Methods: Raw transcriptomic and associated clinical data for nervous system neoplasms (5,402 samples) and non-neoplastic entities (1,973 samples) were obtained from publicly available sources. These data were generated using a single microarray transcriptomic platform covering 20,360 genes and reprocessed simultaneously for harmonized integration. Machine learning tools were used to visualize all the samples and evaluate cluster formation. Of them, 2,127 samples needed to be reclassified according to the current classification. For this, we used machine learning classifiers trained using 5,248 samples with a known diagnosis.
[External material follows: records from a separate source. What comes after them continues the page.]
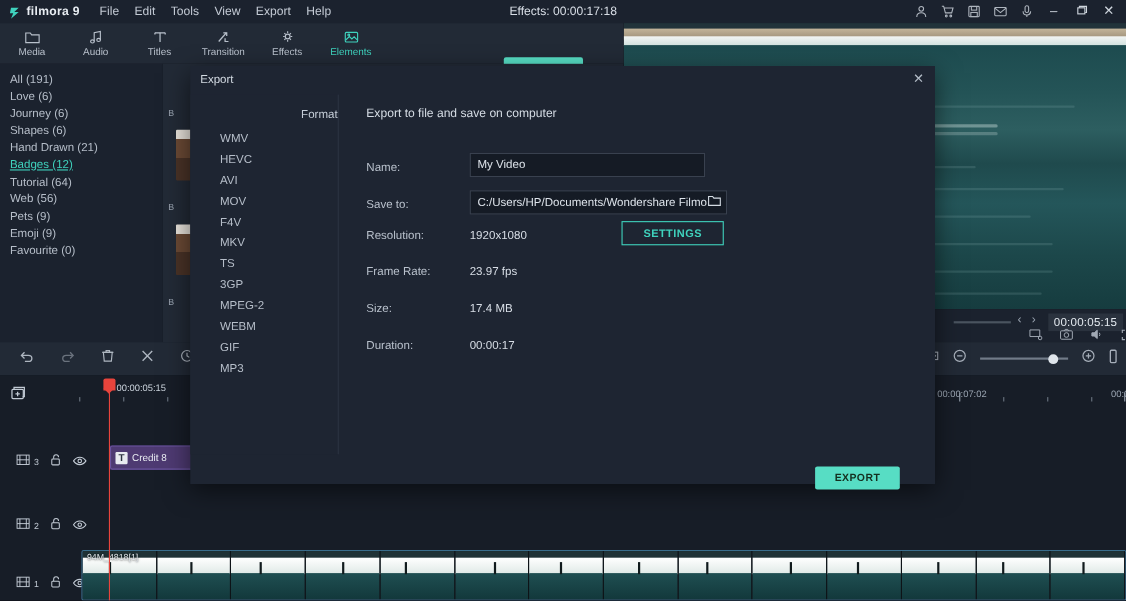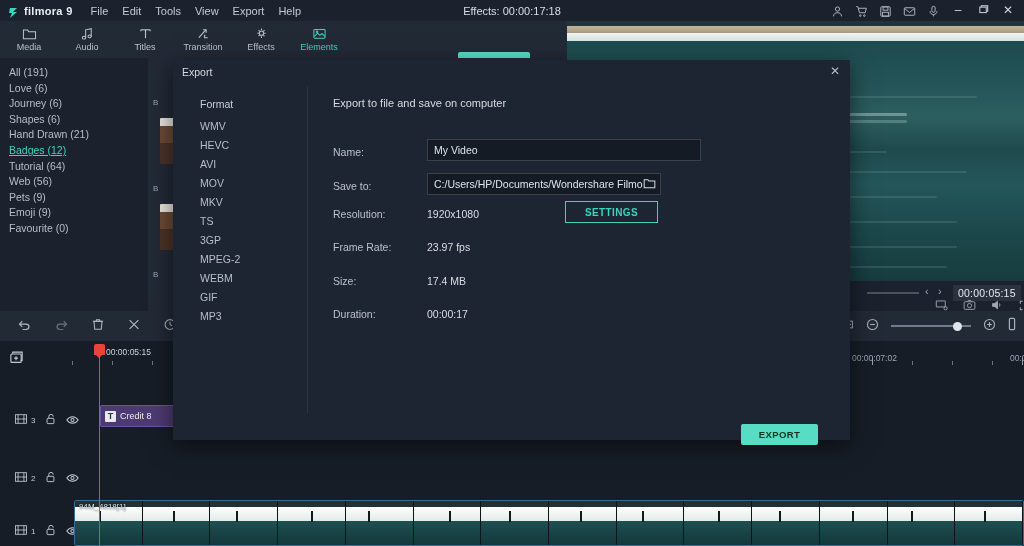--- a/index.html
+++ b/index.html
@@ -169,21 +169,21 @@
   .dlg-tabs { position: relative; height: 27px; border-bottom: 1px solid #2c3442; }
   .dtab { position: absolute; top: 5px; font-size: 10.5px; color: #b9c1cc; cursor: pointer; }
   .dtab.active { color: #3fd2bd; }
   .dtab.active:after {
     content: ''; position: absolute; left: -6px; right: -6px; bottom: -7px;
     height: 2px; background: #3fd2bd;
   }
   .dlg-body { position: relative; height: 327px; }
   .fmt-col { position: absolute; left: 0; top: 0; width: 135px; height: 327px;
     background: #1e2532; border-right: 1px solid #2c3442; }
-  .fmt-head { font-size: 10.5px; color: #c6ced8; padding: 12px 0 6px 27px; }
+  .fmt-head { font-size: 10.5px; color: #c6ced8; padding: 12px 0 6px 27px; text-align: right; }
   .fmt-item { font-size: 10.5px; color: #b6bec9; padding: 3.5px 0 3.5px 27px; cursor: pointer; }
   .fmt-item.active { background: #57ddc4; color: #16352c; }
 
   .form { position: absolute; left: 135px; top: 0; right: 0; height: 327px; }
   .form-title { font-size: 11px; color: #d5dce4; padding: 11px 0 0 25px; }
   .frow { position: absolute; left: 25px; font-size: 10.5px; color: #b9c1cc; }
   .fval { position: absolute; font-size: 10.5px; color: #d8dee6; }
   .finput {
     position: absolute; left: 119px; height: 22px; background: #151b25;
     border: 1px solid #39414f; display: flex; align-items: center; padding: 0 6px;
@@ -673,34 +673,35 @@
       <span class="dlg-close">✕</span>
     </div>
     <div class="dlg-body">
 
       <div class="fmt-col">
         <div class="fmt-head">Format</div>
         <div class="fmt-item">WMV</div>
         <div class="fmt-item">HEVC</div>
         <div class="fmt-item">AVI</div>
         <div class="fmt-item">MOV</div>
+        <div class="fmt-item">F4V</div>
         <div class="fmt-item">MKV</div>
         <div class="fmt-item">TS</div>
         <div class="fmt-item">3GP</div>
         <div class="fmt-item">MPEG-2</div>
         <div class="fmt-item">WEBM</div>
         <div class="fmt-item">GIF</div>
         <div class="fmt-item">MP3</div>
       </div>
 
       <div class="form">
         <div class="form-title">Export to file and save on computer</div>
 
         <span class="frow" style="top:60px">Name:</span>
-        <span class="finput" style="top:53px;width:274px">
+        <span class="finput" style="top:53px;width:214px">
           <span>My Video</span>
         </span>
 
         <span class="frow" style="top:94px">Save to:</span>
         <span class="finput" style="top:87px;width:234px">
           <span>C:/Users/HP/Documents/Wondershare Filmo</span>
           <span class="folder-ico">
             <svg width="13" height="11" viewBox="0 0 14 12" fill="none" stroke="#d4dbe3" stroke-width="1.1">
               <path d="M1.2 10.6V1.8h4l1.2 1.6h6.4v7.2z"></path>
             </svg></span>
Results: We created a large-scale, clinically annotated transcriptomic atlas containing 7,375 samples. Visualization using machine learning tools revealed clustering primarily based on diagnosis. We confidently reclassified nearly all (96.3%) of the 2,127 samples with uncertain diagnoses using machine learning classifiers. This process revealed the need to refine the classification between pilocytic astrocytomas and gangliogliomas, supported by the DNA methylation-based classifier results (Nature, 2018).
Conclusion : We demonstrate that the diagnostic distinctiveness of bulk DNA methylation signatures also extends to gene expression across the diagnostic spectrum of nervous system neoplasms and age. Our atlas covers 52 diagnoses, including rarely studied entities, from fetuses to 100+-year-old patients from around the world, broadening its ethnic representation. Its utility is boosted by including clinical data such as sex, tumor location, genetic information, tumor grade/stage, and overall survival for many samples. Comparative gene expression analyses done using this atlas will have robust statistical power, even for rare entities, because of the large number of samples afforded by the reclassification of older samples according to the latest classification. Finally, our methodological workflow can be used to integrate and harmonize existing raw data of other rare diagnoses and conditions, increasing their utility and informing future research.